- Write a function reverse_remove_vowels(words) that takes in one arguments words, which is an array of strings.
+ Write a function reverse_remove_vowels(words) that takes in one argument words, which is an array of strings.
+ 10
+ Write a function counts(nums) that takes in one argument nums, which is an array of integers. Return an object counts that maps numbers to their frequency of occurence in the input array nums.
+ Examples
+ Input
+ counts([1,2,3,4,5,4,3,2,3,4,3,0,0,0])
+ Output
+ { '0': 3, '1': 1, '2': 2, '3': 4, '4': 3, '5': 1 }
##############################
■ YOUR ASSIGNMENT
Return every entry above with nothing altered.

■ EXPECTED OUTPUT
- Write a function reverse_remove_vowels(words) that takes in one arguments words, which is an array of strings.
+ Write a function reverse_remove_vowels(words) that takes in one argument words, which is an array of strings.
+ 10
+ Write a function counts(nums) that takes in one argument nums, which is an array of integers. Return an object counts that maps numbers to their frequency of occurence in the input array nums.
+ Examples
+ Input
+ counts([1,2,3,4,5,4,3,2,3,4,3,0,0,0])
+ Output
+ { '0': 3, '1': 1, '2': 2, '3': 4, '4': 3, '5': 1 }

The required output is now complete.